╭─ SUPPLIED DATA

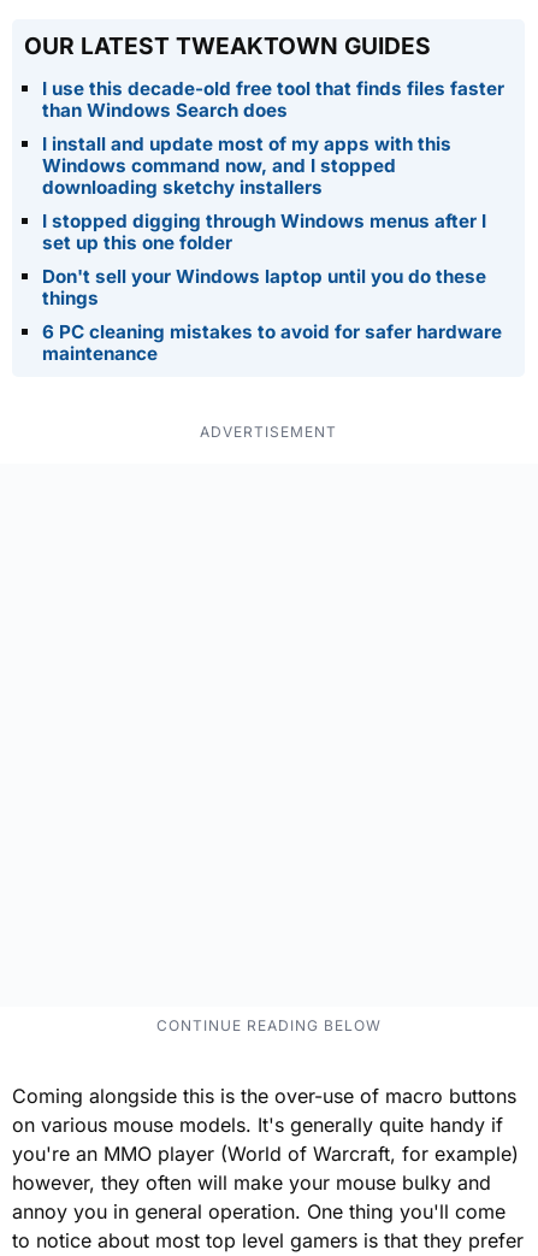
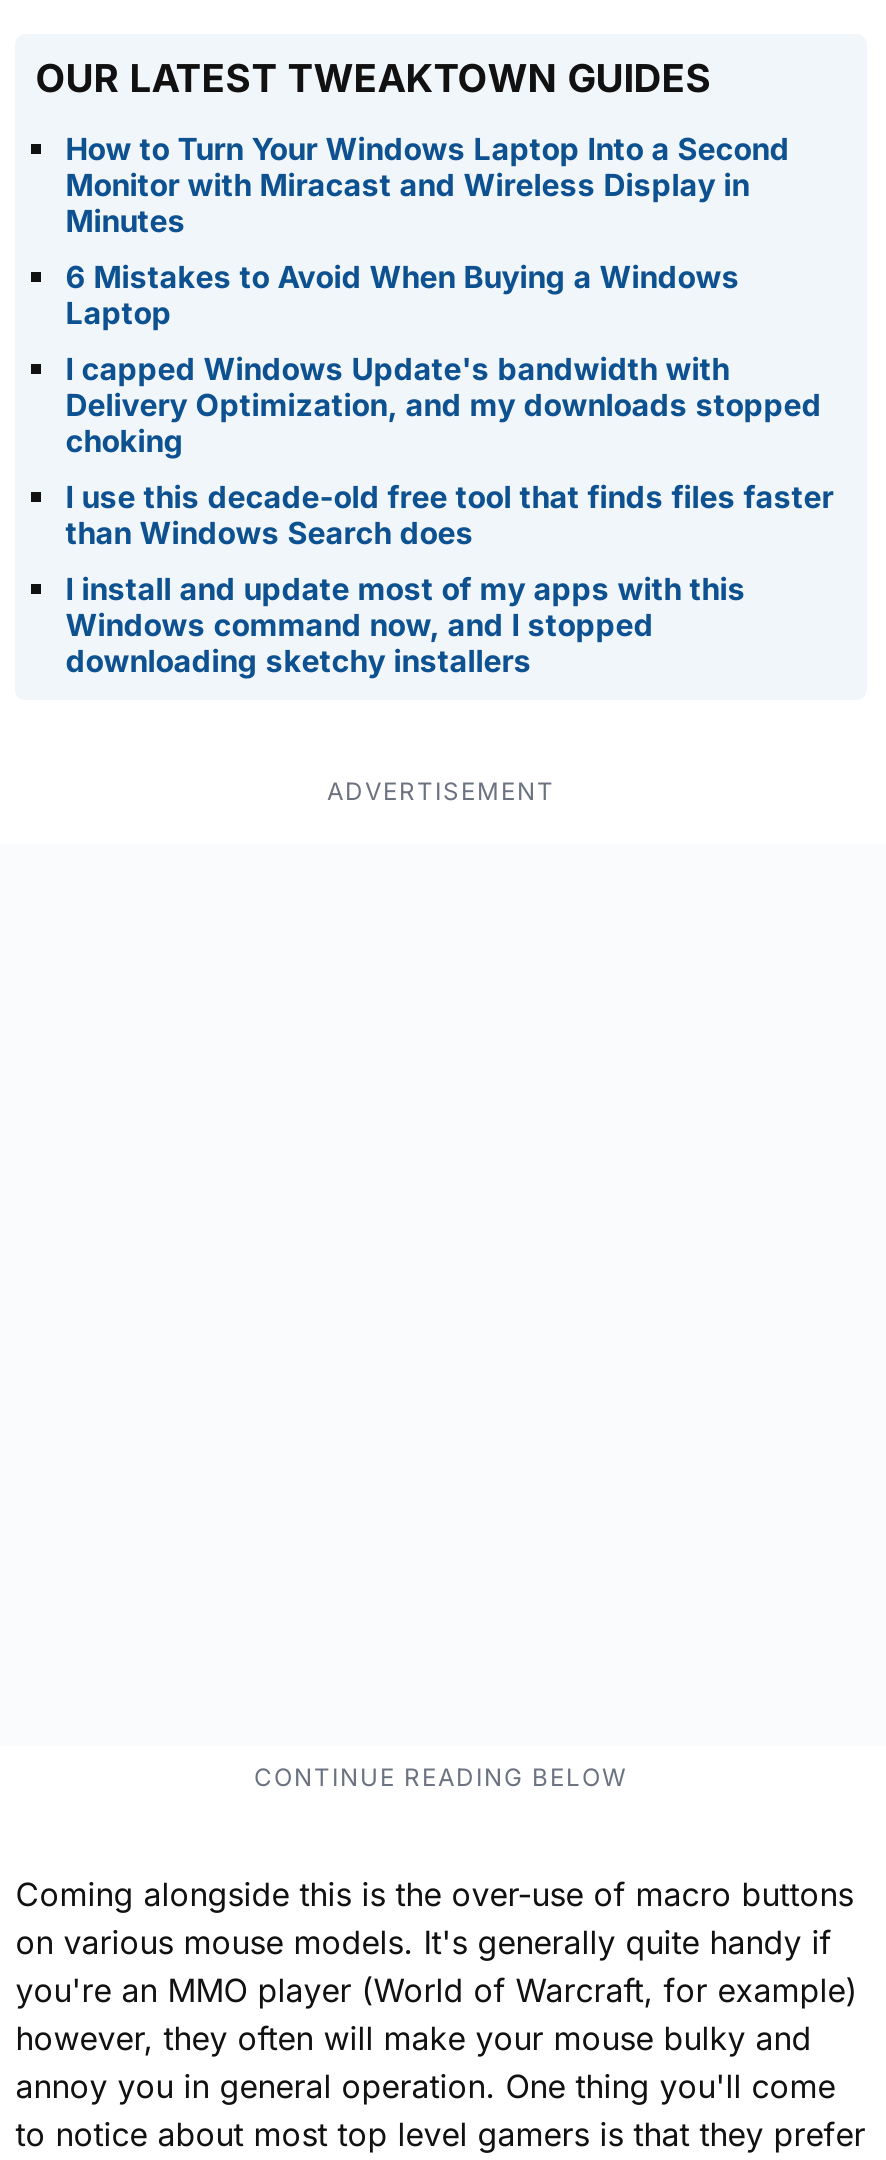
none -> [65,130,821,460] How to Turn Your Windows Laptop Into a Second | Monitor with Miracast and Wireless Display in | Minutes | 6 Mistakes to Avoid When Buying a Windows | Laptop | I capped Windows Update's bandwidth with | Delivery Optimization, and my downloads stopped | choking
moved [42,77,505,199] -> [65,478,833,680]: I use this decade-old free tool that finds files faster | than Windows Search does | I install and update most of my apps with this | Windows command now, and I stopped | downloading sketchy installers
[42,210,502,365] I stopped digging through Windows menus after I | set up this one folder | Don't sell your Windows laptop until you do these | things | 6 PC cleaning mistakes to avoid for safer hardware | maintenance -> none

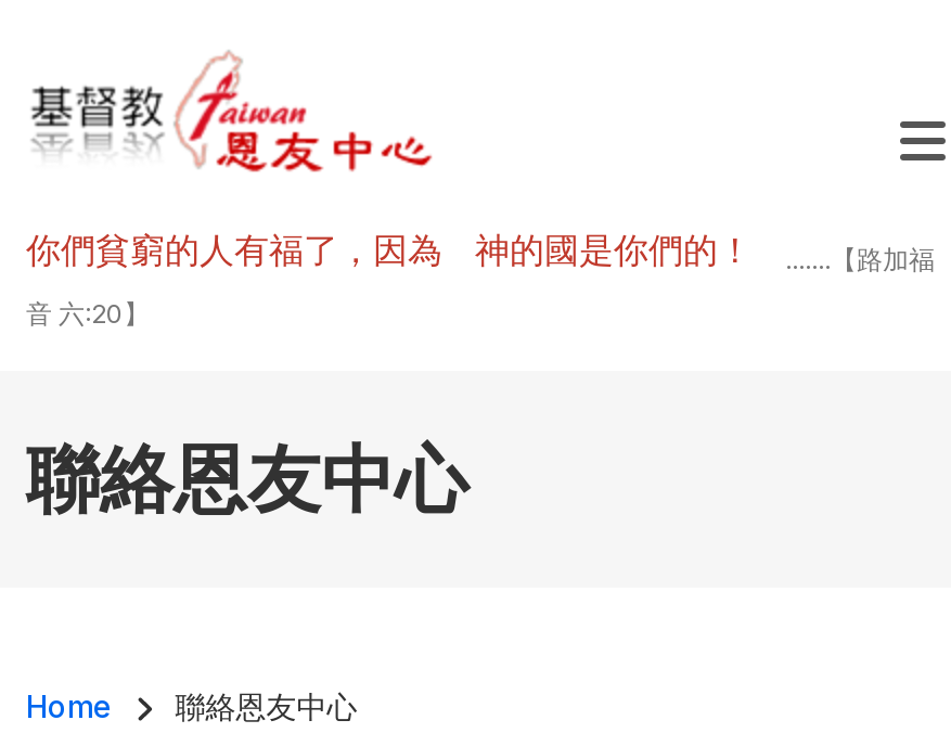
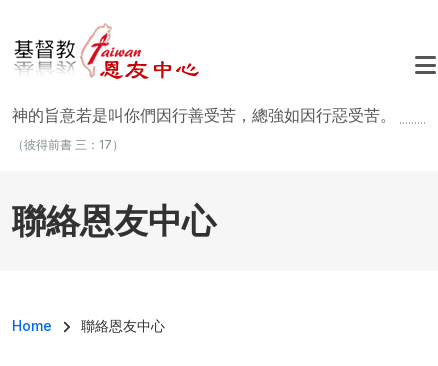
[26,228,935,275] 你們貧窮的人有福了，因為 神的國是你們的！.......【路加福 -> [12,105,426,127] 神的旨意若是叫你們因行善受苦，總強如因行惡受苦。.........
[26,297,150,330] 音 六:20】 -> [12,137,124,152] （彼得前書 三：17）

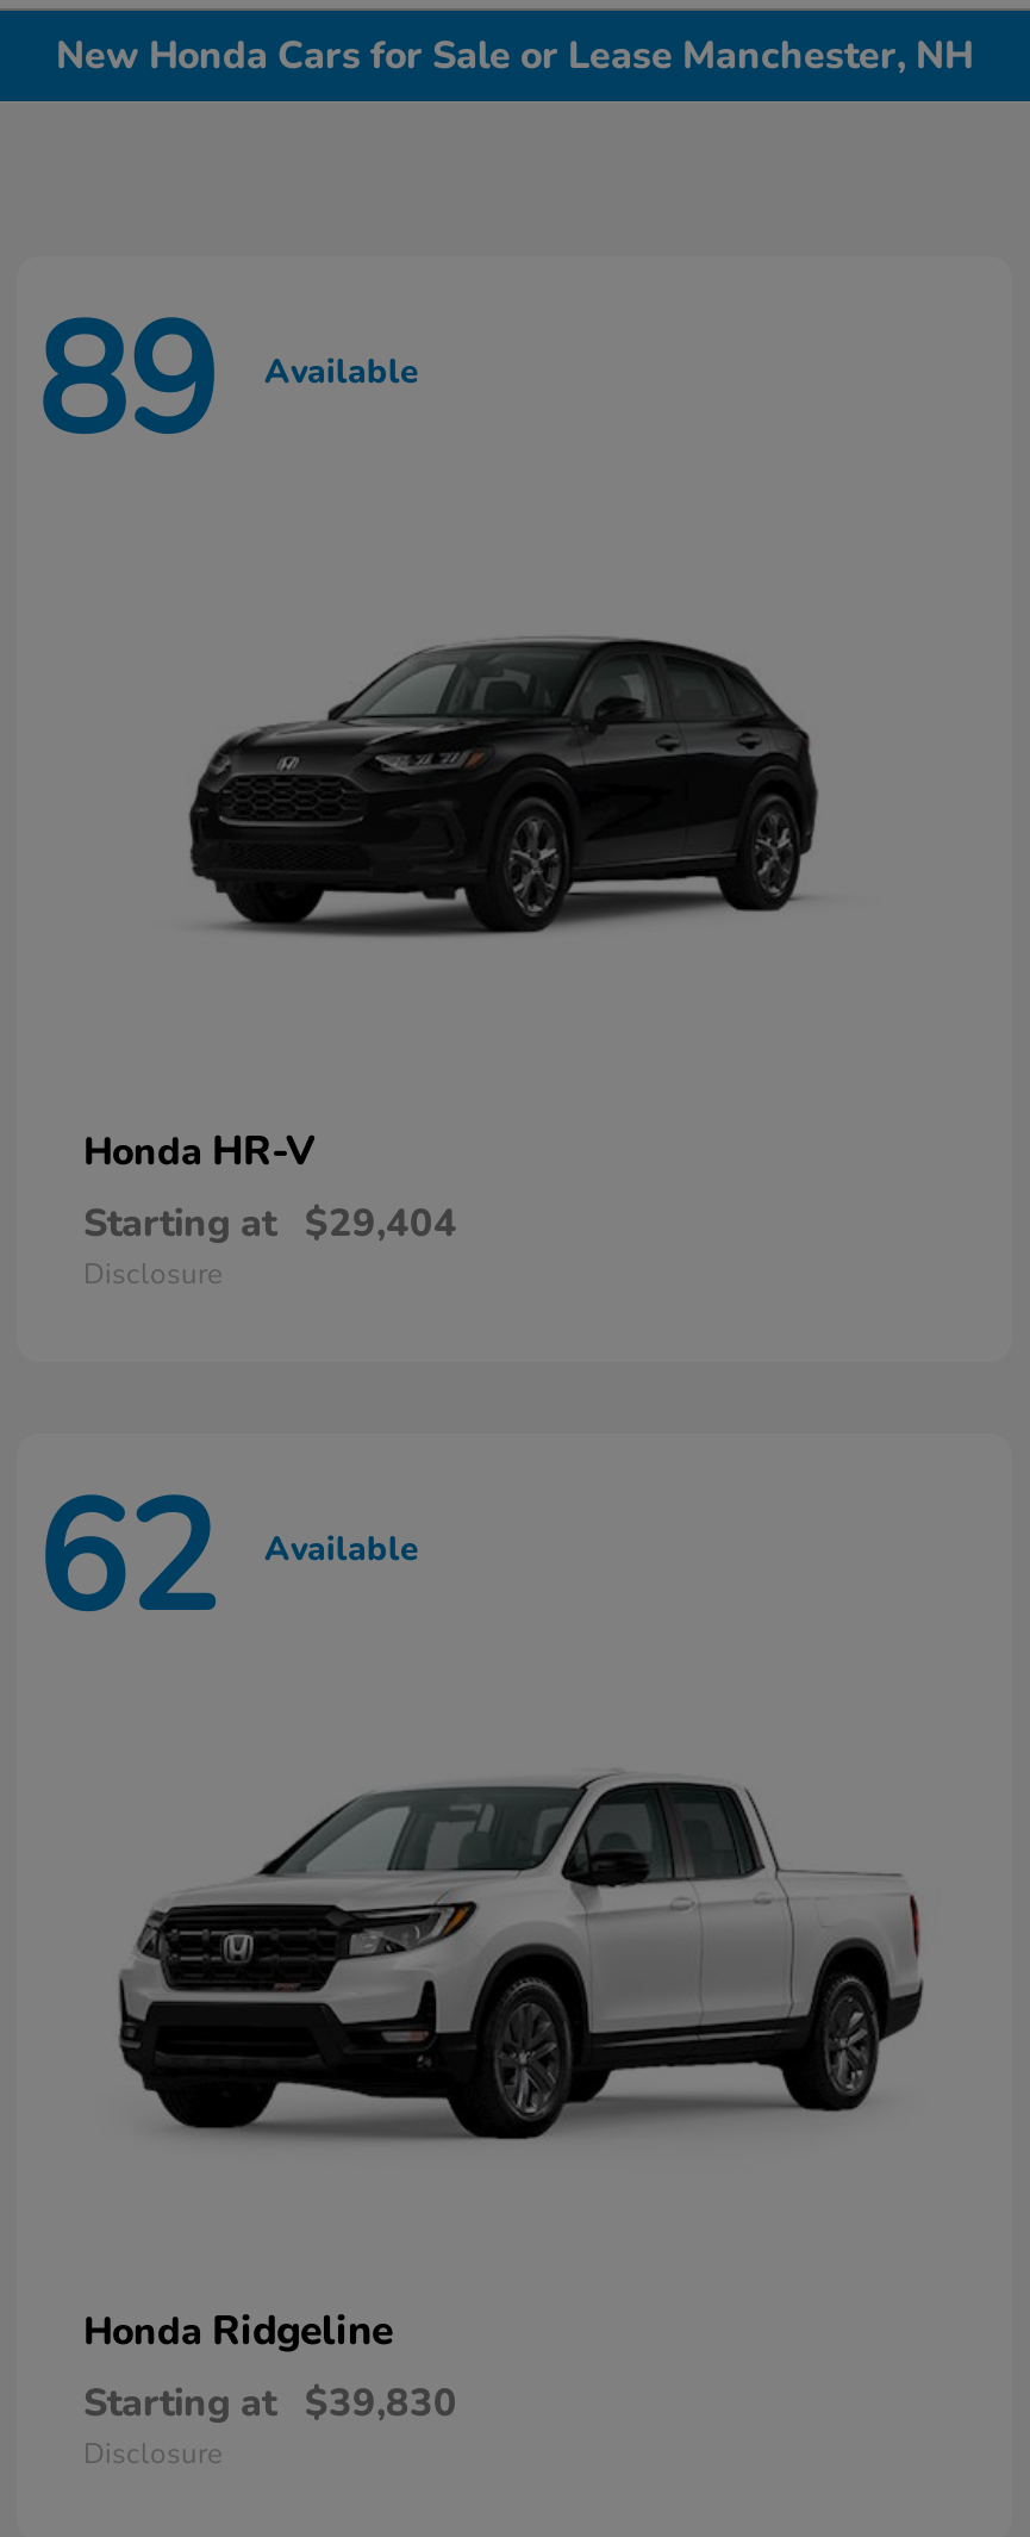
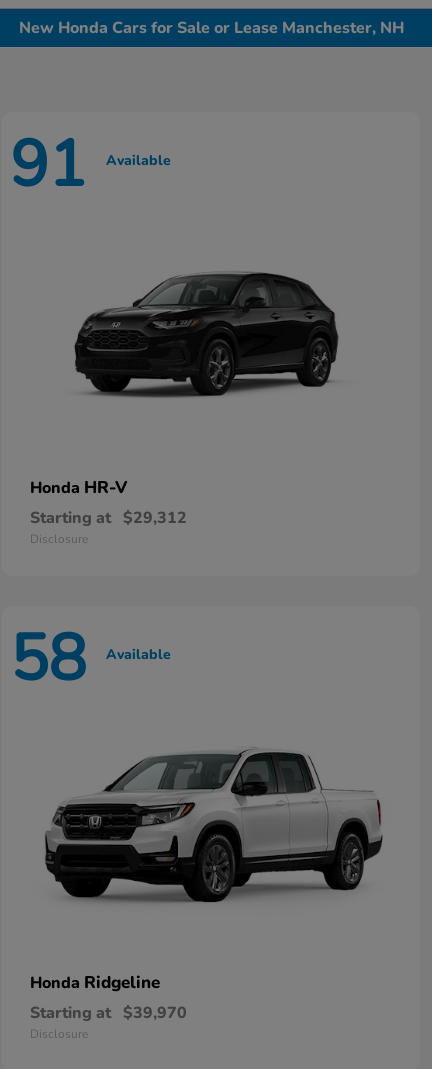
[36,277,419,487] 89 Available -> [10,121,171,209] 91 Available
[83,1199,457,1251] Starting at $29,404 -> [30,508,187,530] Starting at $29,312
[36,1455,419,1665] 62 Available -> [10,615,171,703] 58 Available
[83,2377,457,2429] Starting at $39,830 -> [30,1002,187,1024] Starting at $39,970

╰─

The answer must be every line of the records above that holds the word "Starting".

[83,1199,457,1251] Starting at $29,404 -> [30,508,187,530] Starting at $29,312
[83,2377,457,2429] Starting at $39,830 -> [30,1002,187,1024] Starting at $39,970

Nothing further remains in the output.